In the records below, find every line that contains "Чернушке" and list it.

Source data
╭──

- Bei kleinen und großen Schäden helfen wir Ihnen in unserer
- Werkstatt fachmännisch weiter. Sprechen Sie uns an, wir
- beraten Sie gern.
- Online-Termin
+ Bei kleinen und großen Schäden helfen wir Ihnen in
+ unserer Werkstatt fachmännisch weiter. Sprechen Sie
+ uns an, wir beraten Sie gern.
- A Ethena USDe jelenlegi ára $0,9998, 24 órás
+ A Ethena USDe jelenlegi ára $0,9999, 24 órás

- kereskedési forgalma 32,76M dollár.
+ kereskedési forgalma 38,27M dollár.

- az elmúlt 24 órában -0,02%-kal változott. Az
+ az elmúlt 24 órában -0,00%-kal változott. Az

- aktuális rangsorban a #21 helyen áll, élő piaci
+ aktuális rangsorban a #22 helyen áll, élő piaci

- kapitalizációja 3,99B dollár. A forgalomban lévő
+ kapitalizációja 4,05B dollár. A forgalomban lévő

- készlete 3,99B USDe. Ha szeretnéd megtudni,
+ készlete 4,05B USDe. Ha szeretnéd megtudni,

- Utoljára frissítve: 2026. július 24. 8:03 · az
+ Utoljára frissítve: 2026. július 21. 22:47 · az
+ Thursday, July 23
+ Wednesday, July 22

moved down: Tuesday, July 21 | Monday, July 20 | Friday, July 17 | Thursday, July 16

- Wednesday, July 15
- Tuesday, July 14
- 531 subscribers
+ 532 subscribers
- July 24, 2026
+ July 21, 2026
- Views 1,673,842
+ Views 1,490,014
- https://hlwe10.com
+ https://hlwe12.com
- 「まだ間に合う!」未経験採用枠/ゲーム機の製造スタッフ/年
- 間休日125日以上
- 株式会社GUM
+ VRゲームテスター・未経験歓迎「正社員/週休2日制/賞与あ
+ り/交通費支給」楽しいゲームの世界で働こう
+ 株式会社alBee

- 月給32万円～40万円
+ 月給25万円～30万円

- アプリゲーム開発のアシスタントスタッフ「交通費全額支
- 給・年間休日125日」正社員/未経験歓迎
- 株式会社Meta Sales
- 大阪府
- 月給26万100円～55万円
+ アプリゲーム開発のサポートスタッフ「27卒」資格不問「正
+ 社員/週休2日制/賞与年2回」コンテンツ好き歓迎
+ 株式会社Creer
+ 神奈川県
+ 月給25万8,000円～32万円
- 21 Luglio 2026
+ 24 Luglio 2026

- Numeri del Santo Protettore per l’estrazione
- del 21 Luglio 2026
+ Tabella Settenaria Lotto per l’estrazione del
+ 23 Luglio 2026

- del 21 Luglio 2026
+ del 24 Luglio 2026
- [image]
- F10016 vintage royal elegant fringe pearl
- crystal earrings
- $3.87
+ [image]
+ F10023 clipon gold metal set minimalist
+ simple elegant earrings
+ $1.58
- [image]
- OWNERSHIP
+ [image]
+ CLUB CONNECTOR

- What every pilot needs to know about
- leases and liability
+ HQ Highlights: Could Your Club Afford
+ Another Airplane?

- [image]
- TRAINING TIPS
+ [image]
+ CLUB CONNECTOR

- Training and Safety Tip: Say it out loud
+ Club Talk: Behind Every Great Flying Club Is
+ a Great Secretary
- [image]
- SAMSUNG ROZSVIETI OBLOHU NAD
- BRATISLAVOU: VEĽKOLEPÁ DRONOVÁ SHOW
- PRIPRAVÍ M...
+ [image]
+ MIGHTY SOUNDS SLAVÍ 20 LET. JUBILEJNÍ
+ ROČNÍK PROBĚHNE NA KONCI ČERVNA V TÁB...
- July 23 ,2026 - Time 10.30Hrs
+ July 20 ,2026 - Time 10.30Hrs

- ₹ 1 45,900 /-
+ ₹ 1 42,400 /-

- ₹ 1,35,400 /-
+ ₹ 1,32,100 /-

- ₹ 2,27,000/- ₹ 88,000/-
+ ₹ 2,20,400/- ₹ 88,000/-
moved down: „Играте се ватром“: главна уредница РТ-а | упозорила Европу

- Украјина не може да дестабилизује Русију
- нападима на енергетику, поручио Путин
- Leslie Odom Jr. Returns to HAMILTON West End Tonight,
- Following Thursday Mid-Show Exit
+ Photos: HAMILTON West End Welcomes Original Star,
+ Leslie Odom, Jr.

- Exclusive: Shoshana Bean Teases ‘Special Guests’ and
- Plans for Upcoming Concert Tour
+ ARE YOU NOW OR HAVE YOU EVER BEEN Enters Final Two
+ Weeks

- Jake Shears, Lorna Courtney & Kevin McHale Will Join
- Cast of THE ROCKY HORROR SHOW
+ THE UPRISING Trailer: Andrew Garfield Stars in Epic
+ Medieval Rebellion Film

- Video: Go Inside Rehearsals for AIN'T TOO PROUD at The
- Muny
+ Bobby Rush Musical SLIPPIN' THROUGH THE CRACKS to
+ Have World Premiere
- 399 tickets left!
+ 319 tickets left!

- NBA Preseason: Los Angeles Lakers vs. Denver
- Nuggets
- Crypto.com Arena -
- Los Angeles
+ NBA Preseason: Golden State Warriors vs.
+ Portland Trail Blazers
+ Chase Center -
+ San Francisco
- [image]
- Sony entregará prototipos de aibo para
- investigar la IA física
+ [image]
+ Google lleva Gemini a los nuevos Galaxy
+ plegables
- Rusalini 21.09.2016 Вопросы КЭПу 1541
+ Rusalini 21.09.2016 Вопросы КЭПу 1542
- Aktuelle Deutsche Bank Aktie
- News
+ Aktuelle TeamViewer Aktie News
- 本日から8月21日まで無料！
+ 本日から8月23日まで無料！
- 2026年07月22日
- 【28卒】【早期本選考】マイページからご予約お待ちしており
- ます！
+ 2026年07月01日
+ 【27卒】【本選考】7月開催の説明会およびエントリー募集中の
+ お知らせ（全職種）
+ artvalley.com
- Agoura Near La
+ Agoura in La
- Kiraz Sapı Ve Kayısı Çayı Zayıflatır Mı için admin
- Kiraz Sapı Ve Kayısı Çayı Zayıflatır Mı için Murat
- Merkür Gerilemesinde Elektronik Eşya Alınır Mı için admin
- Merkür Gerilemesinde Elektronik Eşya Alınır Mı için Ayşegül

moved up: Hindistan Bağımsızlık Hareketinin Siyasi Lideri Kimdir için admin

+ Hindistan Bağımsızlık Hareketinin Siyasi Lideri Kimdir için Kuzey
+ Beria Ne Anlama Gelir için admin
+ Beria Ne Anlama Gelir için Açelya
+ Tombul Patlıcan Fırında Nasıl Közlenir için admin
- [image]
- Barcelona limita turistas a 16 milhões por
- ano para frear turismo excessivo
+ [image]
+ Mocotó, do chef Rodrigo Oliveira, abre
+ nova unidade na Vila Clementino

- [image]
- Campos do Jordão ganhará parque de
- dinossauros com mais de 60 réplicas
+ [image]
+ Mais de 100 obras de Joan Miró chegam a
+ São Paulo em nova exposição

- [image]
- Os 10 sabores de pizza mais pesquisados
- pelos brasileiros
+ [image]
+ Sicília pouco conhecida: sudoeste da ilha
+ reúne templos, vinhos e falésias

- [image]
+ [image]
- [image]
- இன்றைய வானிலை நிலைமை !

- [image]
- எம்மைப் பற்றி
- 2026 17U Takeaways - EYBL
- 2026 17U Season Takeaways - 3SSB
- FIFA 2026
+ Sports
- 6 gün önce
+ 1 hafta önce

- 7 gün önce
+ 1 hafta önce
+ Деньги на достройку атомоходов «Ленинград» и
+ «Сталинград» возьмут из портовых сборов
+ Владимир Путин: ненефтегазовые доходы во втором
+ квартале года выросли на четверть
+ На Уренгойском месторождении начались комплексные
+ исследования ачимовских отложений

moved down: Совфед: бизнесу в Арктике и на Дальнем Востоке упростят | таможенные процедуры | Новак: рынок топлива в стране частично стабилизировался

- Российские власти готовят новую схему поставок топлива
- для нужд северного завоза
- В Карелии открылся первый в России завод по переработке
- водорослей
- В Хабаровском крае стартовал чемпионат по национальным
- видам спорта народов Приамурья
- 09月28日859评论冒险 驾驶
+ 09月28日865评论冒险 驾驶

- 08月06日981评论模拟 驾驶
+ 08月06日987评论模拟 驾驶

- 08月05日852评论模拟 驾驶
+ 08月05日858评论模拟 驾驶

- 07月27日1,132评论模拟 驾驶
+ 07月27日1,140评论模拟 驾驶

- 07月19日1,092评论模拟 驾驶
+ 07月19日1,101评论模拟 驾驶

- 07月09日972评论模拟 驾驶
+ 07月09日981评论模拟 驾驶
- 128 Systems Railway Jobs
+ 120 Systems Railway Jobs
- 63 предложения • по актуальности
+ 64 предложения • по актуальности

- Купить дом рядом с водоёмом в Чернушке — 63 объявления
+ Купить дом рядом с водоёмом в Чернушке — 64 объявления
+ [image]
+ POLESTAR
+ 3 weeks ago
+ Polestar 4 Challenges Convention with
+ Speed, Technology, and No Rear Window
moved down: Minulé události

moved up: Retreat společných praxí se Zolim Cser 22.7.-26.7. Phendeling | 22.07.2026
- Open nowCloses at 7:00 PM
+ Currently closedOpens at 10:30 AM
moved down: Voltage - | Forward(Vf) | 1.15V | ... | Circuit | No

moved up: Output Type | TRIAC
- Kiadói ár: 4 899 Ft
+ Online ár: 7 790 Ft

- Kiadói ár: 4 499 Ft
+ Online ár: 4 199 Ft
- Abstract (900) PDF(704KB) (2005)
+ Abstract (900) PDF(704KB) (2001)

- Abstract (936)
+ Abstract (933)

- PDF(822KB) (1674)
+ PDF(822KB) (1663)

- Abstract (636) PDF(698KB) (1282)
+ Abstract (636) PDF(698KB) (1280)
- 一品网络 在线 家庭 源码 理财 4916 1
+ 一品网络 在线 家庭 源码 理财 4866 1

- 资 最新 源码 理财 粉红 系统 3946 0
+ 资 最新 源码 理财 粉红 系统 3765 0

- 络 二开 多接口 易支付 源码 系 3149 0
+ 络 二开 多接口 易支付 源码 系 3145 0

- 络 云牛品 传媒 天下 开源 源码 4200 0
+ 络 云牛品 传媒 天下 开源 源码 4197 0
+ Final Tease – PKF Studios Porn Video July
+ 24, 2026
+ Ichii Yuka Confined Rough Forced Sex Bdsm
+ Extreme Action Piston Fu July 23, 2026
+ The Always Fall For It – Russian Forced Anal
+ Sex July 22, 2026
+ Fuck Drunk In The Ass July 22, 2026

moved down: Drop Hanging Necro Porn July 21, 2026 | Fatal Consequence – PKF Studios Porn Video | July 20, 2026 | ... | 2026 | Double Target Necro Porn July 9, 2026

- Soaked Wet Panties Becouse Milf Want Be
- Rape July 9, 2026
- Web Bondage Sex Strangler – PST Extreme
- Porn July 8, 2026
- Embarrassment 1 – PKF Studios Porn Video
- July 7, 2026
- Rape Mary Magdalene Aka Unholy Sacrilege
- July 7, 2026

╰──

(Result of this task)
- Купить дом рядом с водоёмом в Чернушке — 63 объявления
+ Купить дом рядом с водоёмом в Чернушке — 64 объявления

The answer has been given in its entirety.